The only way to counteract this lack of power is
obviously to be part of a union, to be able to find solutions, whether
through collective agreements, the legislative changes we are demanding
and the legal remedies.
Lui Queano, Organizer for Migrante Ontario
Demonstration in Toronto, September 15, 2017.
For migrant workers, a main problem is that they are
not given proper safety equipment. Many are working on farms and are
being exposed to fertilizers without being given the proper protective
equipment. This is a very basic thing, but it is not being provided in
an adequate manner. They are using all these fertilizers but they are
not
provided with personal protective equipment, and if they are it is
often used and worn out equipment, not new. They cannot ask for new
ones. These workers are seasonal and the government is not paying
proper attention to their safety. They are amongst the most vulnerable
workers.
Migrante right now is doing a lot of community safety
education with these workers. We are also educating them on their
rights in the work places. We are encouraging them to inform us when
there
are issues. Migrante is very much willing to
help them, including on the legal front. We have seminars for them, in
cooperation with Migrant Resources Centre Canada. We invite
workers to drop in there to learn, to educate themselves about the
importance of protection, so that they know what they need to know
about their jobs, so that they are not afraid to talk about their
conditions at work. Migrante Canada visits migrant workers. For example
we
found out in Prince Edward Island that migrant workers were working in
the fishing industry and had no organization. These were mostly
Filipino
workers. Migrante is helping them to organize themselves.

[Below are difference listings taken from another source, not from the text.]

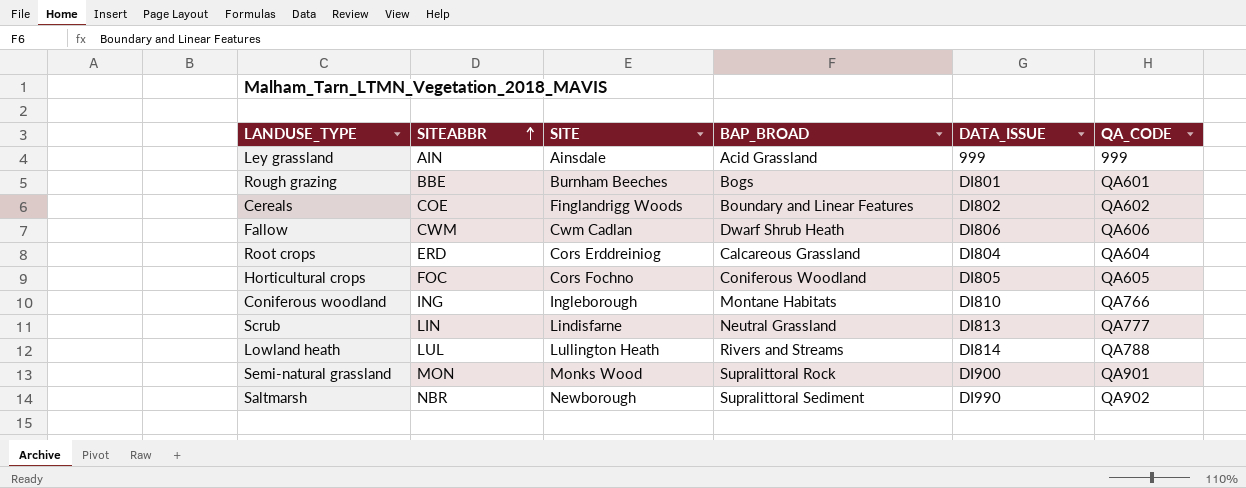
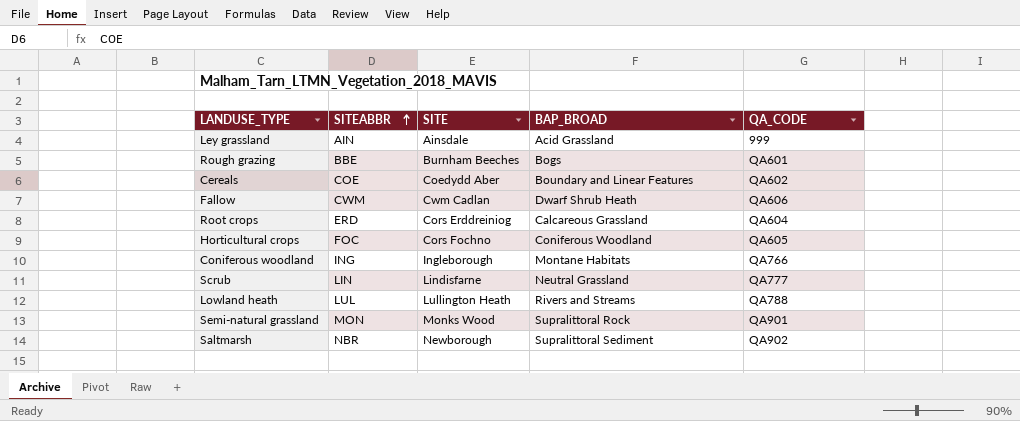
column DATA_ISSUE | position: 5 -> none
Cereals | SITE: Finglandrigg Woods -> Coedydd Aber

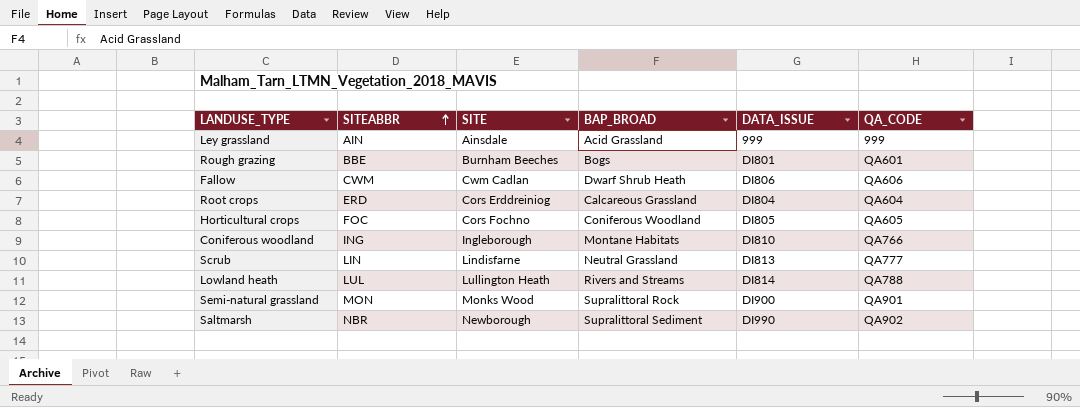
column DATA_ISSUE | position: none -> 5
row Cereals: COE | Coedydd Aber | Boundary and Linear Features | QA602 -> none

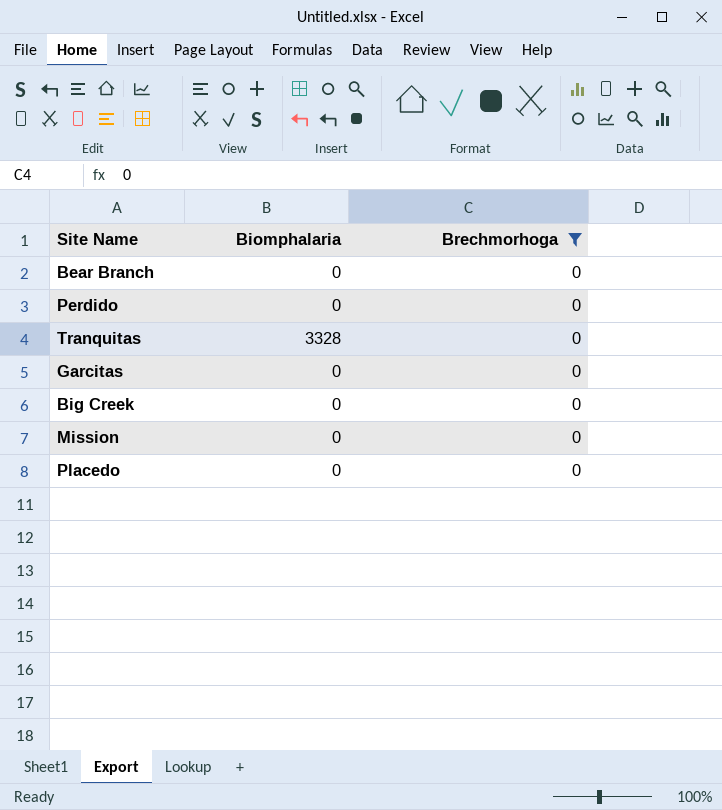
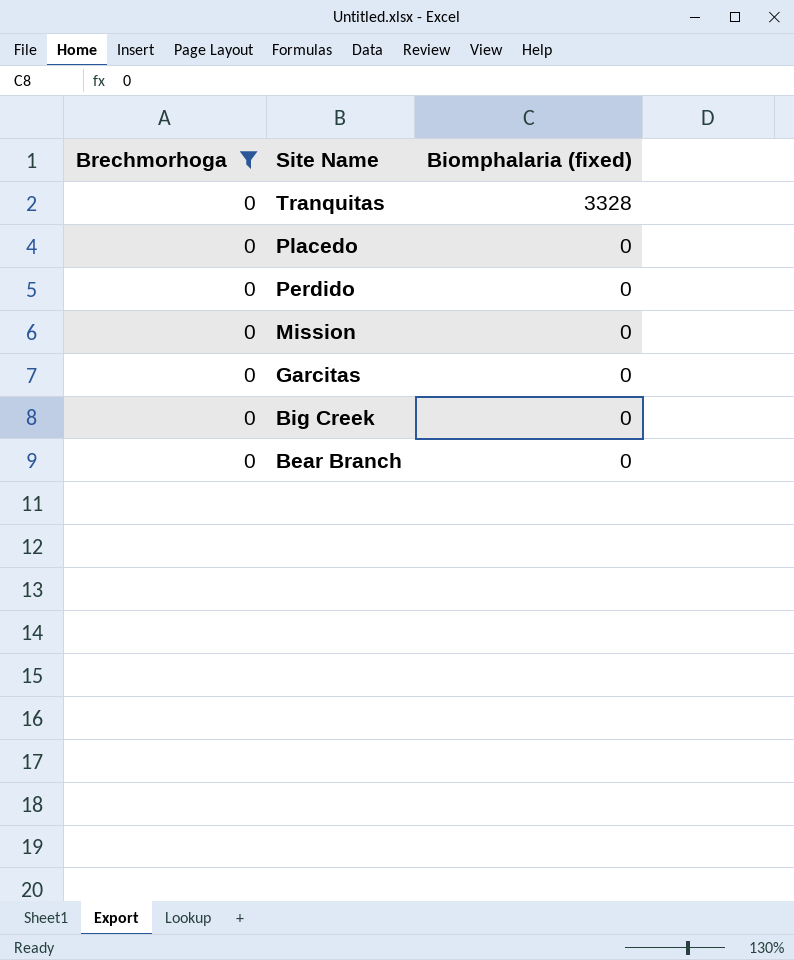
row order: none -> Site Name descending
column Brechmorhoga | position: 3 -> 1
column name: Biomphalaria -> Biomphalaria (fixed)

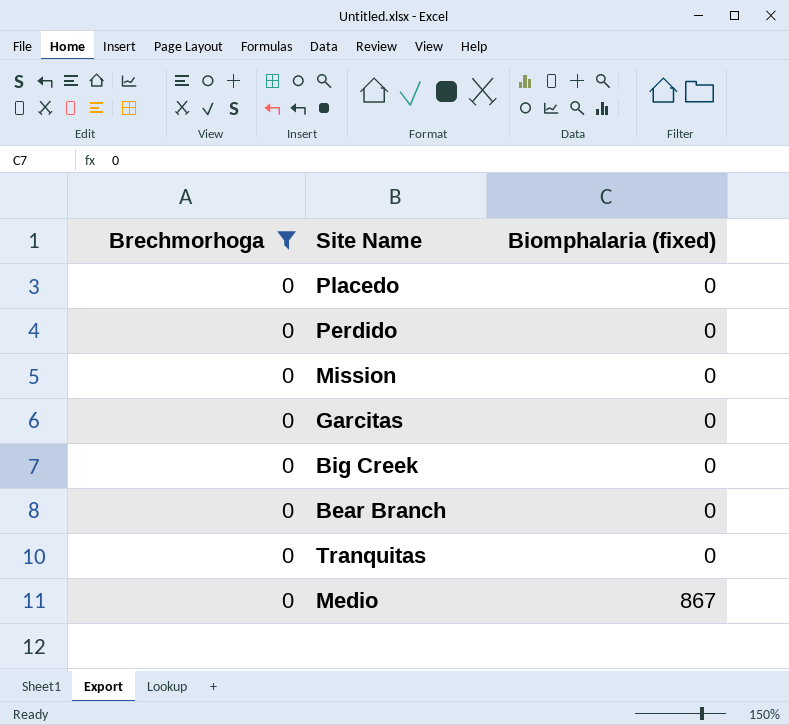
row order: Site Name descending -> Biomphalaria (fixed) ascending
Tranquitas | Biomphalaria (fixed): 3328 -> 0
row Medio: none -> 0 | 867

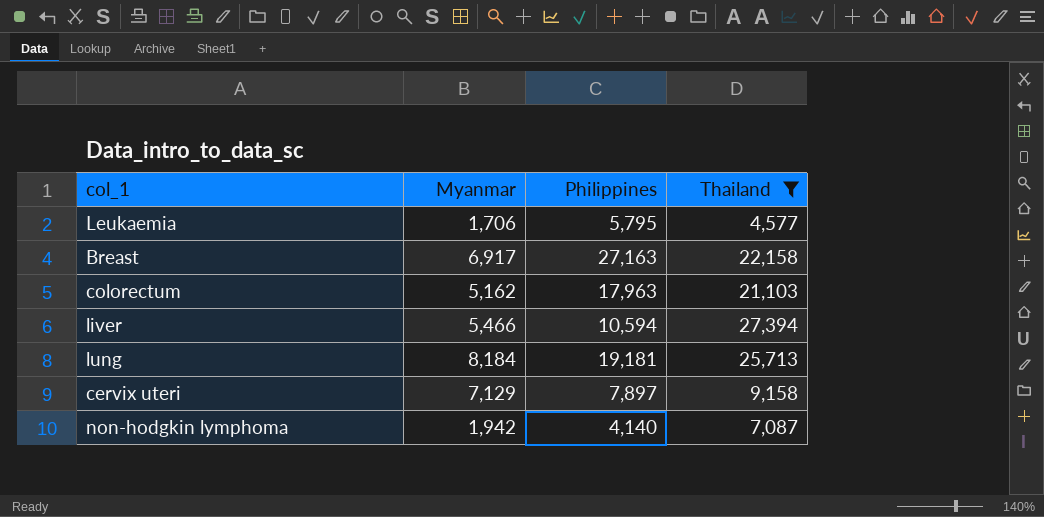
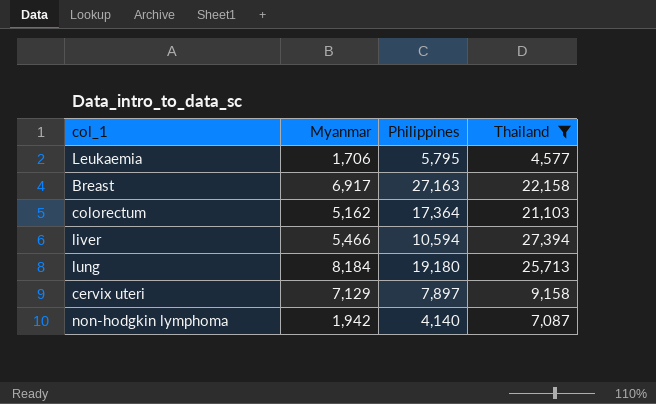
colorectum | Philippines: 17,963 -> 17,364
lung | Philippines: 19,181 -> 19,180

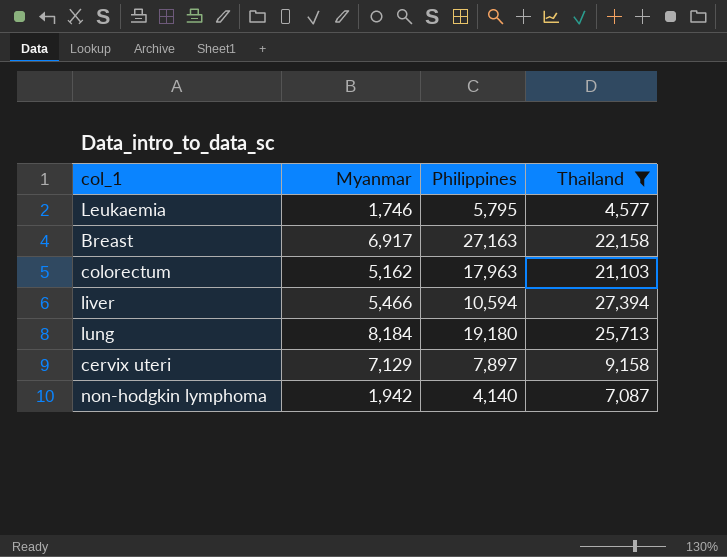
Leukaemia | Myanmar: 1,706 -> 1,746
colorectum | Philippines: 17,364 -> 17,963

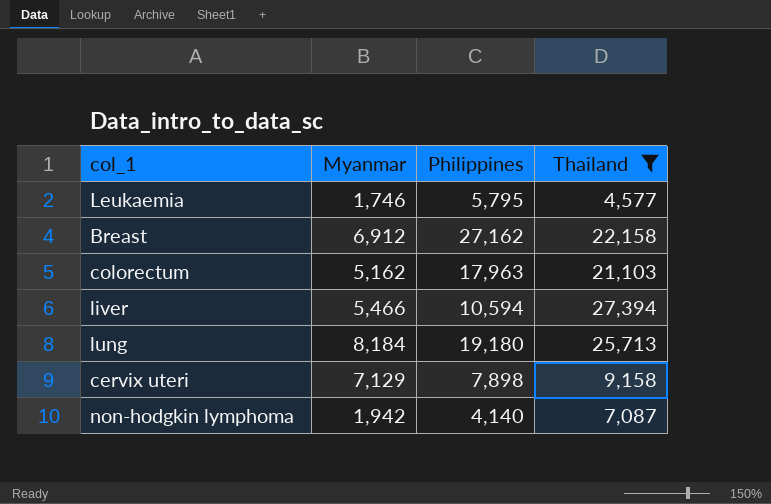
Breast | Myanmar: 6,917 -> 6,912
Breast | Philippines: 27,163 -> 27,162
cervix uteri | Philippines: 7,897 -> 7,898

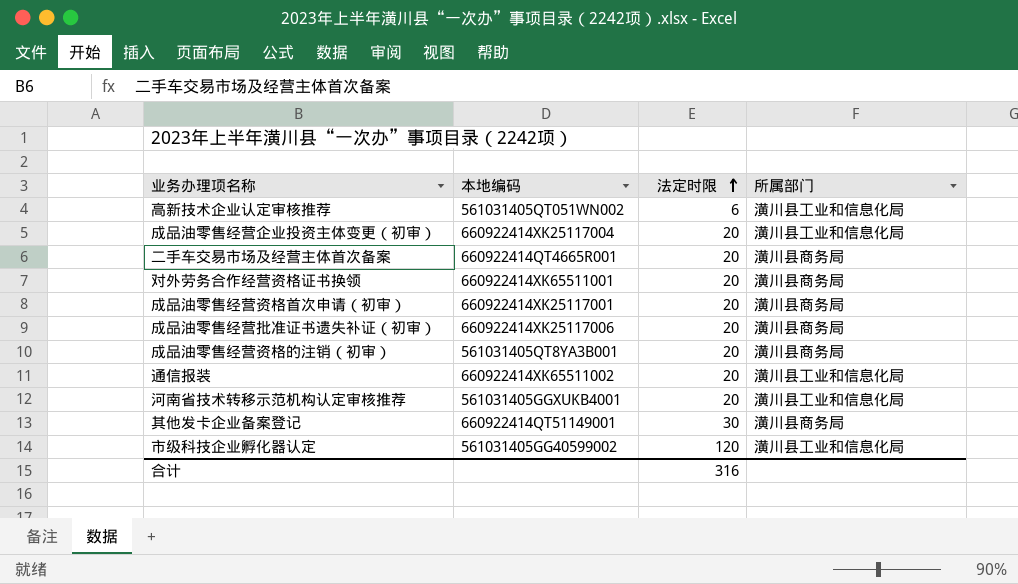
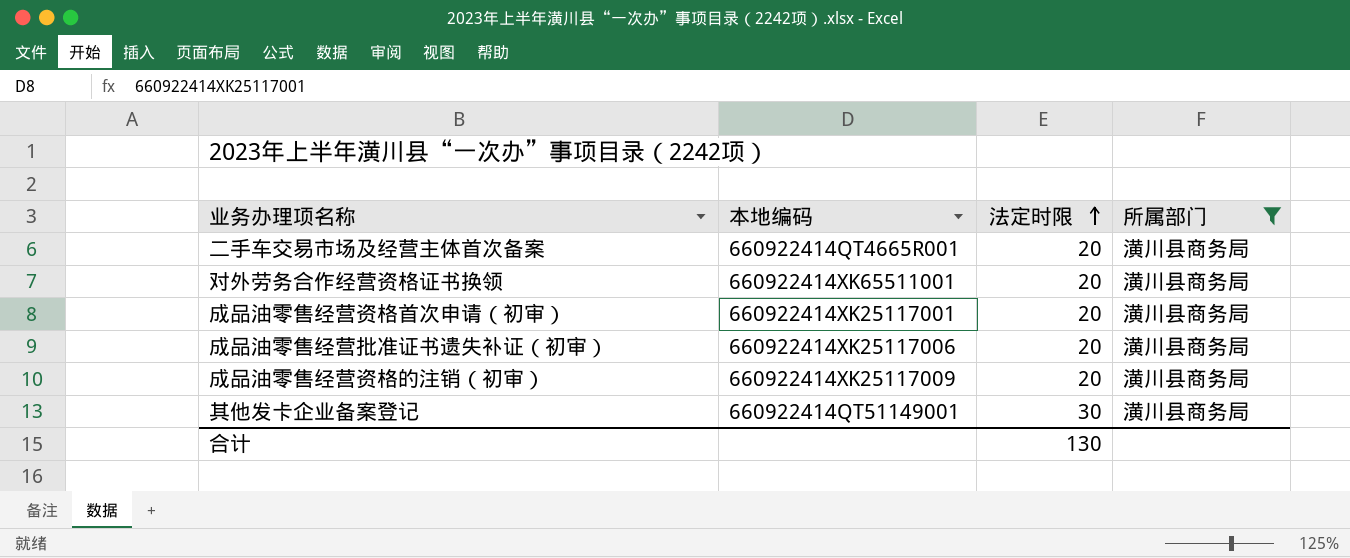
filter: none -> 所属部门 = 潢川县商务局
成品油零售经营资格的注销（初审） | 本地编码: 561031405QT8YA3B001 -> 660922414XK25117009
合计 | 法定时限: 316 -> 130

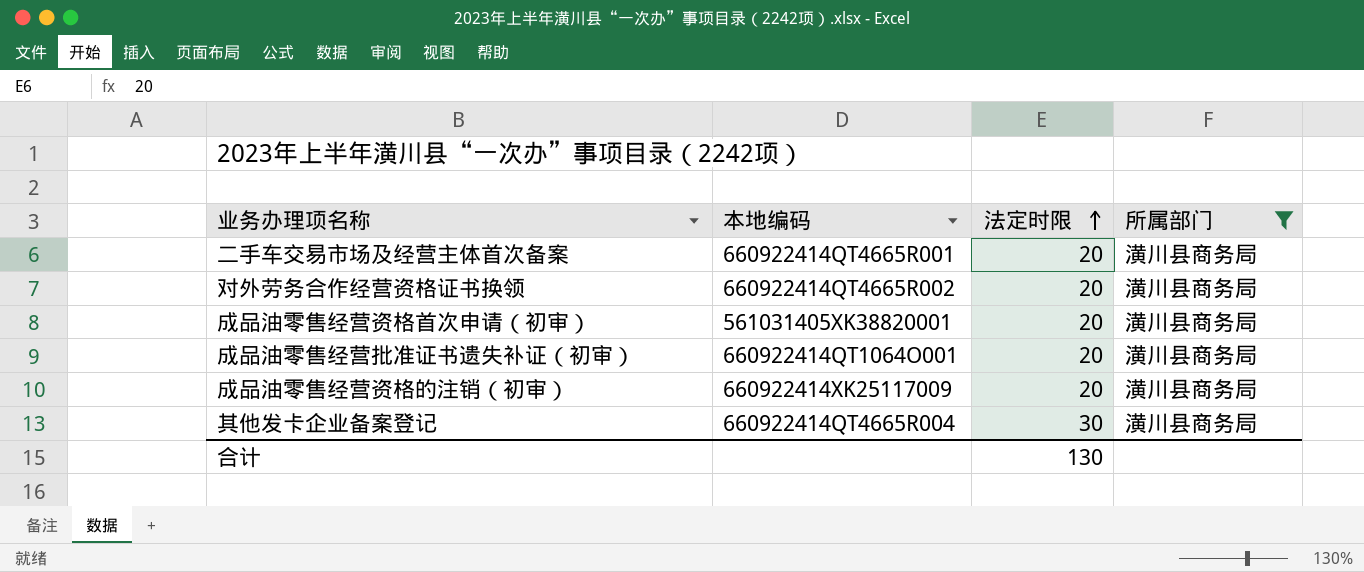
对外劳务合作经营资格证书换领 | 本地编码: 660922414XK65511001 -> 660922414QT4665R002
成品油零售经营资格首次申请（初审） | 本地编码: 660922414XK25117001 -> 561031405XK38820001
成品油零售经营批准证书遗失补证（初审） | 本地编码: 660922414XK25117006 -> 660922414QT1064O001
其他发卡企业备案登记 | 本地编码: 660922414QT51149001 -> 660922414QT4665R004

We are also coordinating with the Caregivers Action
Centre to demand that the federal government immediately repeal a
section of the law that denies permanent residency to immigrants with
disabilities. This is a section of the Immigration and Refugee
Protection Act, which denies permanent residency to an entire
family if one
member is sick or has a disability that would pose an "excessive
demand" on Canada's health care system. The caregivers spend their
money to come to Canada, perform a very valuable and
needed service, only to find out that they are not accepted.
Migrante organizes so that migrant workers can speak
out, organize, be more confident, have a voice.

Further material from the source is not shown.